Saturday – The 3rd Day of Christmas is the Feast of St. John the Evangelist, the only one of the Twelve Apostles who did not die a martyr; he was also the only Apostle who stood at the Foot of the Cross, the Disciple whom Jesus loved: “The 3rd Day of Christmas & St. John the Evangelist: The Disciple Jesus Loved” [here]

The 3rd Day of Christmas & St. John the Evangelist: The Disciple Jesus Loved

So the soldiers did this. But standing by the cross of Jesus were his mother, and his mother's sister, Mary the wife of Clopas, and Mary Magdalene. When Jesus saw his mother, and the disciple whom he loved standing near, he said to his mother, "Woman, behold, your son!" Then he said to the disciple, "Behold, your mother!" And from that hour the disciple took her to his own home. (John 19:25-27)

Pieta between St.
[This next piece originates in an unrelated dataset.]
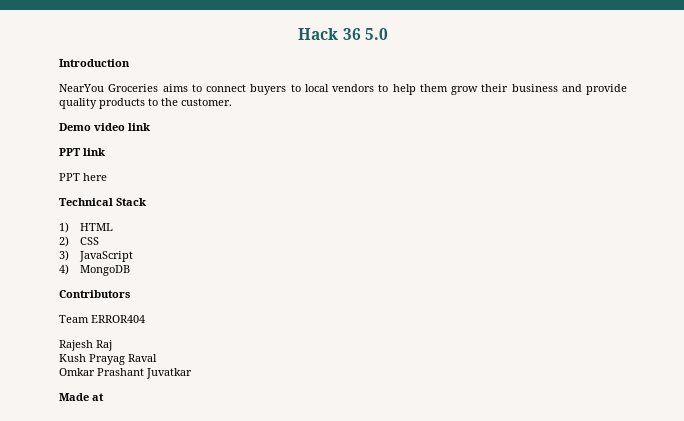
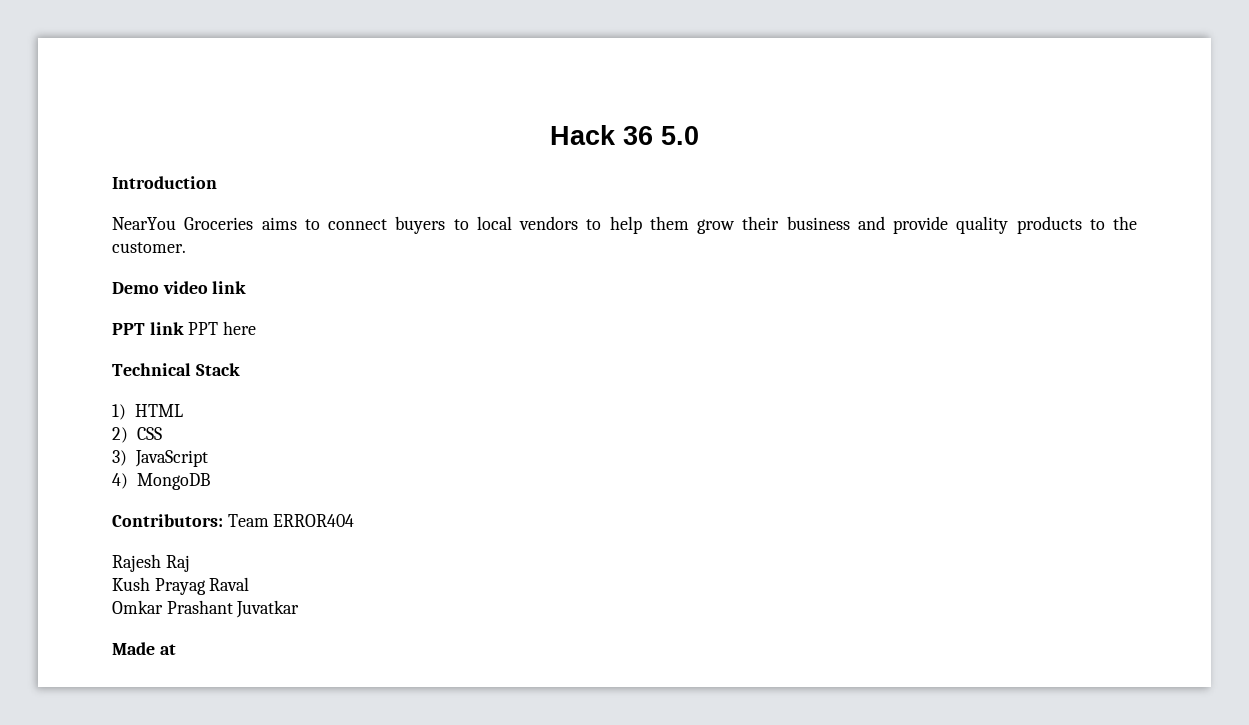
(105, 152) // -> (184, 328) none
[59,290,130,298] Contributors // -> [112,514,223,527] Contributors:

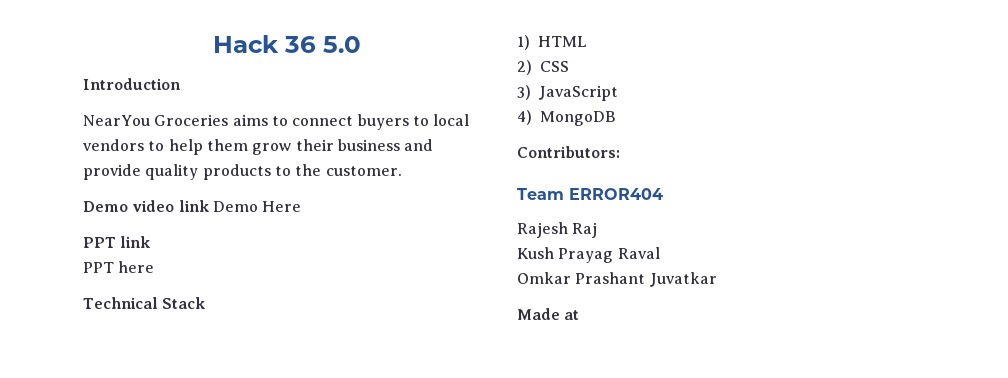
(247, 287) none -> [212,201,302,212] Demo Here
(184, 328) none -> (151, 242) //
(223, 520) none -> (620, 152) //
John and Mary Magdalene (Pietro Perugino)
     Merry 3rd Day of Christmas!  Today is also the Feast of St. John the Evangelist, author not only of one of the Gospels, but also three New Testament letters and the Book of Revelation. St. John has traditionally been represented by an eagle because he “soars” to greater heights, theologically speaking, than the other Evangelists.  He is also known as “The Beloved Disciple” because in his Gospel he often refers to himself as “the disciple whom Jesus loved”.   
     Many people have wondered over the centuries why John makes such a point of depicting himself as The Beloved Disciple.  On one level, of course, it must reflect his actual experience.  He mentions it frequently and pointedly enough, however, that it seems that there must be more to it.  And so there is: as Edward Sri explains [full article here]:

He represents the ideal disciple.  The beloved disciple is the one who is close to Jesus, leaning on his master’s breast at the last supper (John 13:25).  He is the one Apostle who remains with Jesus even in the face of Christ’s suffering and persecution – while the other Apostles fled, only the beloved disciple followed Jesus all the way to the cross (John 19:26).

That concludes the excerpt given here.